- [Exercise]: Restate all of the entries exactly. Any picture in them should be skipped.

- [Records for this task]:
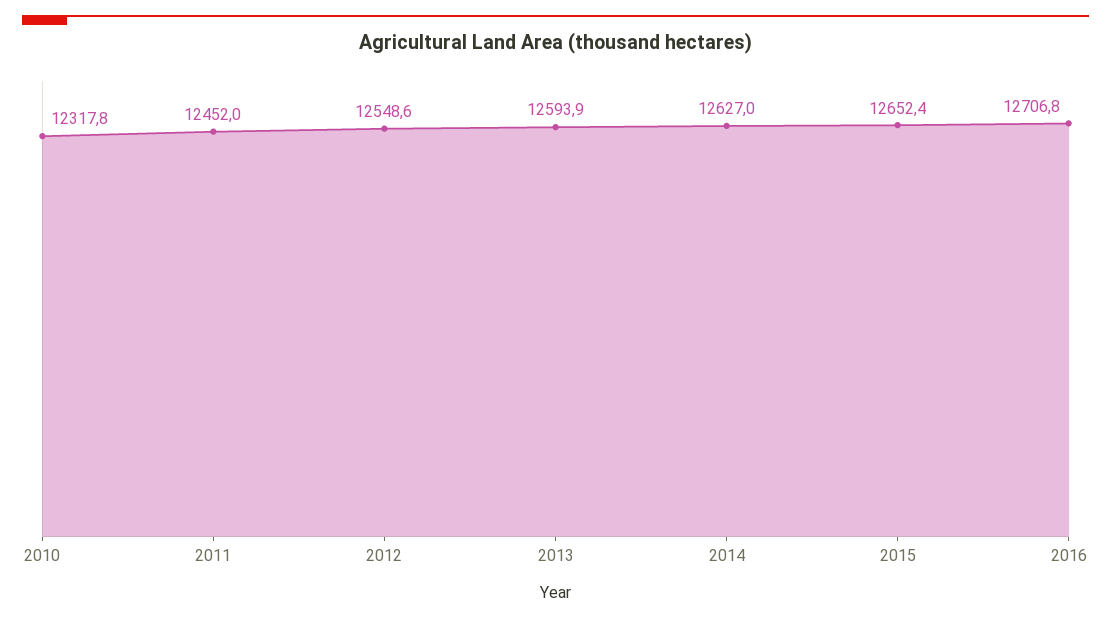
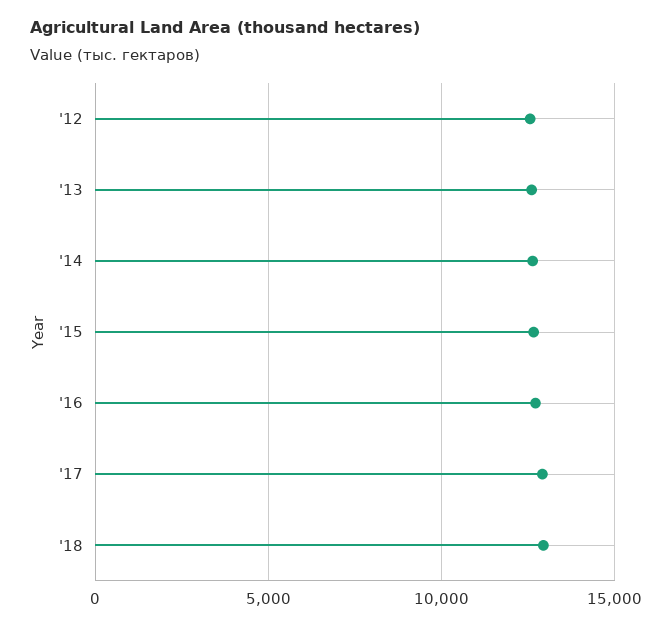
2010: 12317.8 -> none
2011: 12452 -> none
'17: none -> 13000
'18: none -> 13000

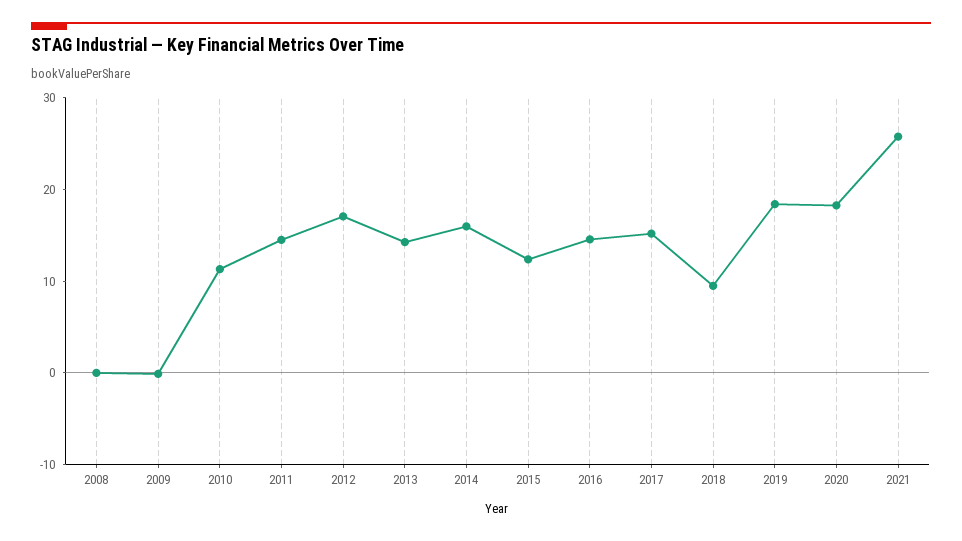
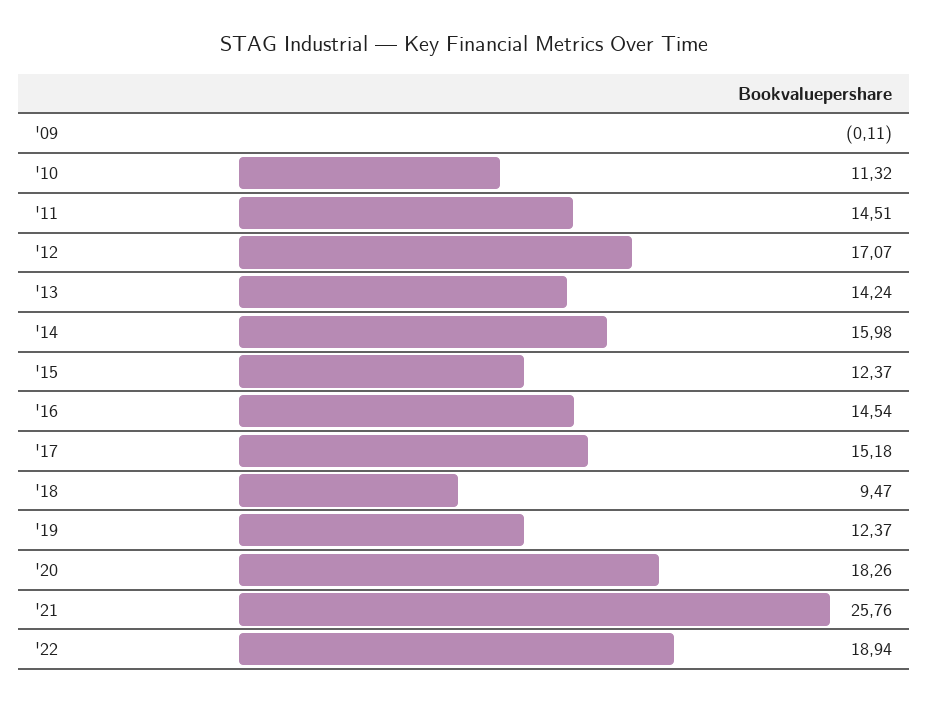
2008: 0 -> none
2019: 18 -> 12.37
'22: none -> 18.94

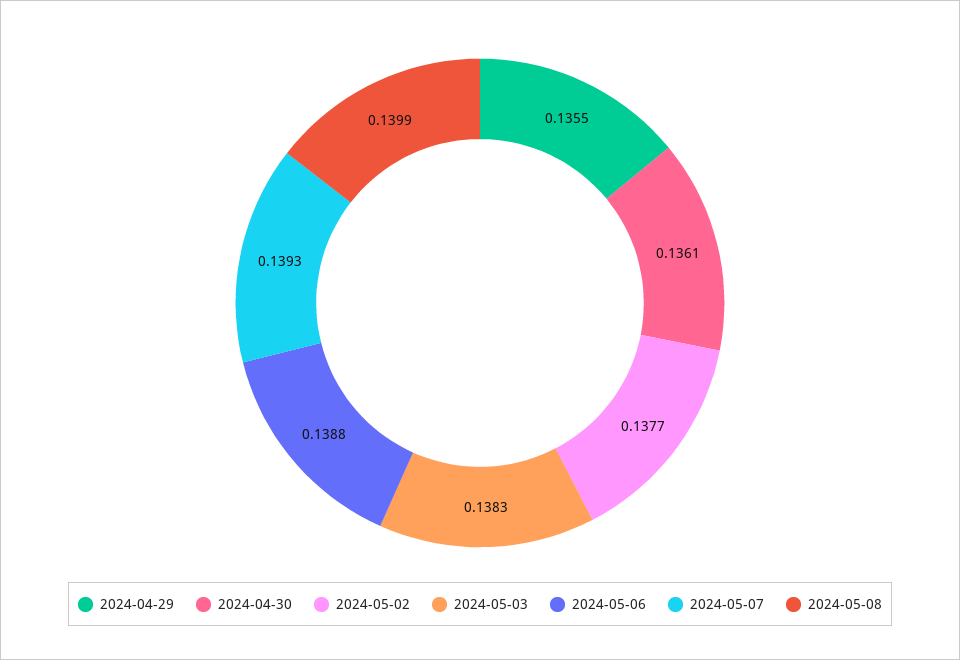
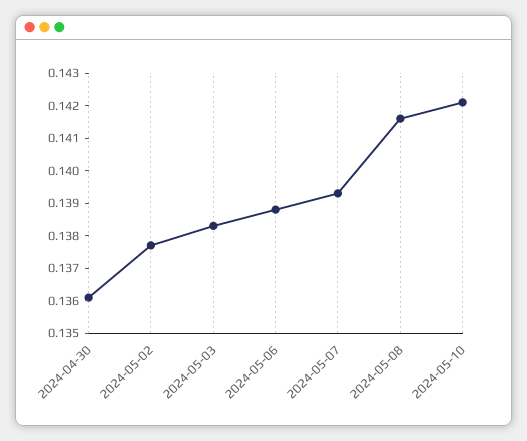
2024-04-29: 0.1355 -> none
2024-05-08: 0.1399 -> 0.1415
2024-05-10: none -> 0.142

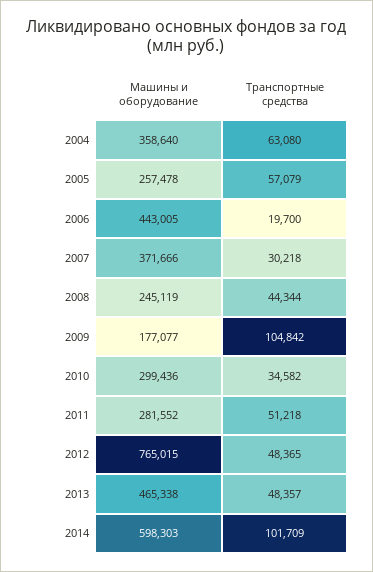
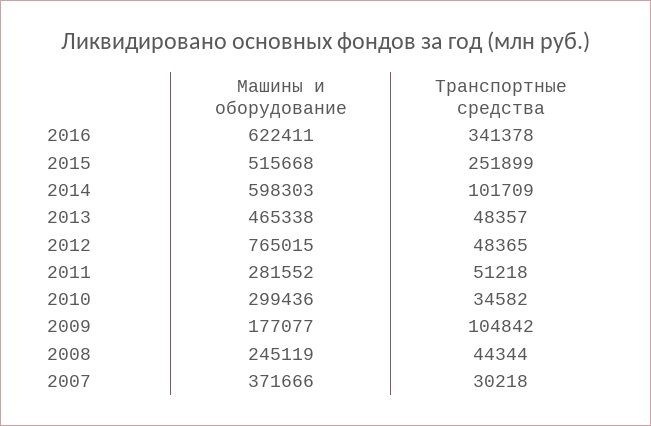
Машины и оборудование, 2004: 358640 -> none
Транспортные средства, 2004: 63080 -> none
Машины и оборудование, 2005: 257478 -> none
Транспортные средства, 2005: 57079 -> none
Машины и оборудование, 2006: 443005 -> none
Транспортные средства, 2006: 19700 -> none
Машины и оборудование, 2016: none -> 622411
Транспортные средства, 2016: none -> 341378
Машины и оборудование, 2015: none -> 515668
Транспортные средства, 2015: none -> 251899

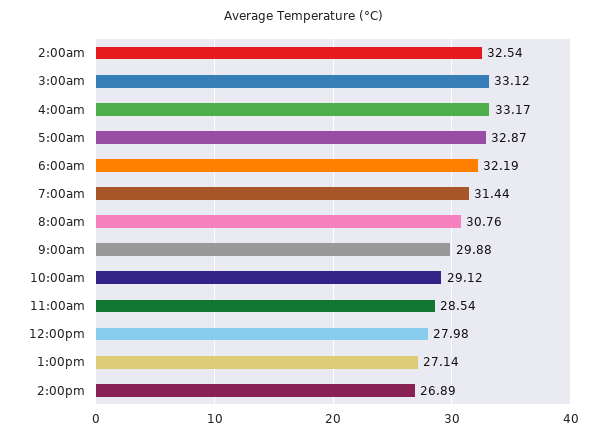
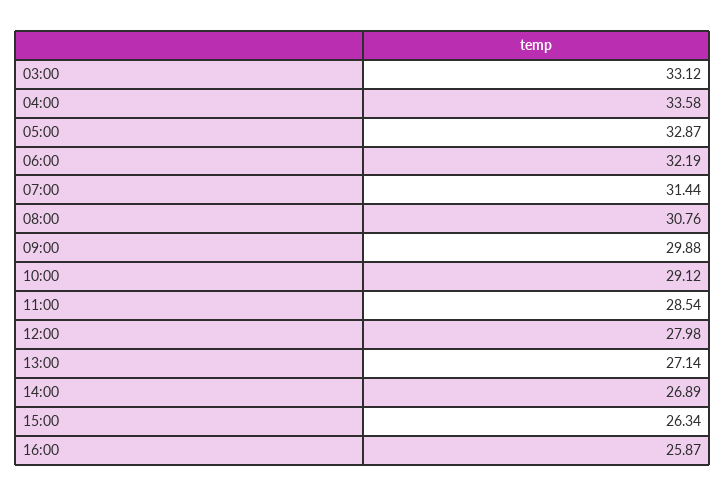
2:00am: 32.54 -> none
4:00am: 33.17 -> 33.58
15:00: none -> 26.34
16:00: none -> 25.87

- [Exercise response]:
2010: 12317.8 -> none
2011: 12452 -> none
'17: none -> 13000
'18: none -> 13000

2008: 0 -> none
2019: 18 -> 12.37
'22: none -> 18.94

2024-04-29: 0.1355 -> none
2024-05-08: 0.1399 -> 0.1415
2024-05-10: none -> 0.142

Машины и оборудование, 2004: 358640 -> none
Транспортные средства, 2004: 63080 -> none
Машины и оборудование, 2005: 257478 -> none
Транспортные средства, 2005: 57079 -> none
Машины и оборудование, 2006: 443005 -> none
Транспортные средства, 2006: 19700 -> none
Машины и оборудование, 2016: none -> 622411
Транспортные средства, 2016: none -> 341378
Машины и оборудование, 2015: none -> 515668
Транспортные средства, 2015: none -> 251899

2:00am: 32.54 -> none
4:00am: 33.17 -> 33.58
15:00: none -> 26.34
16:00: none -> 25.87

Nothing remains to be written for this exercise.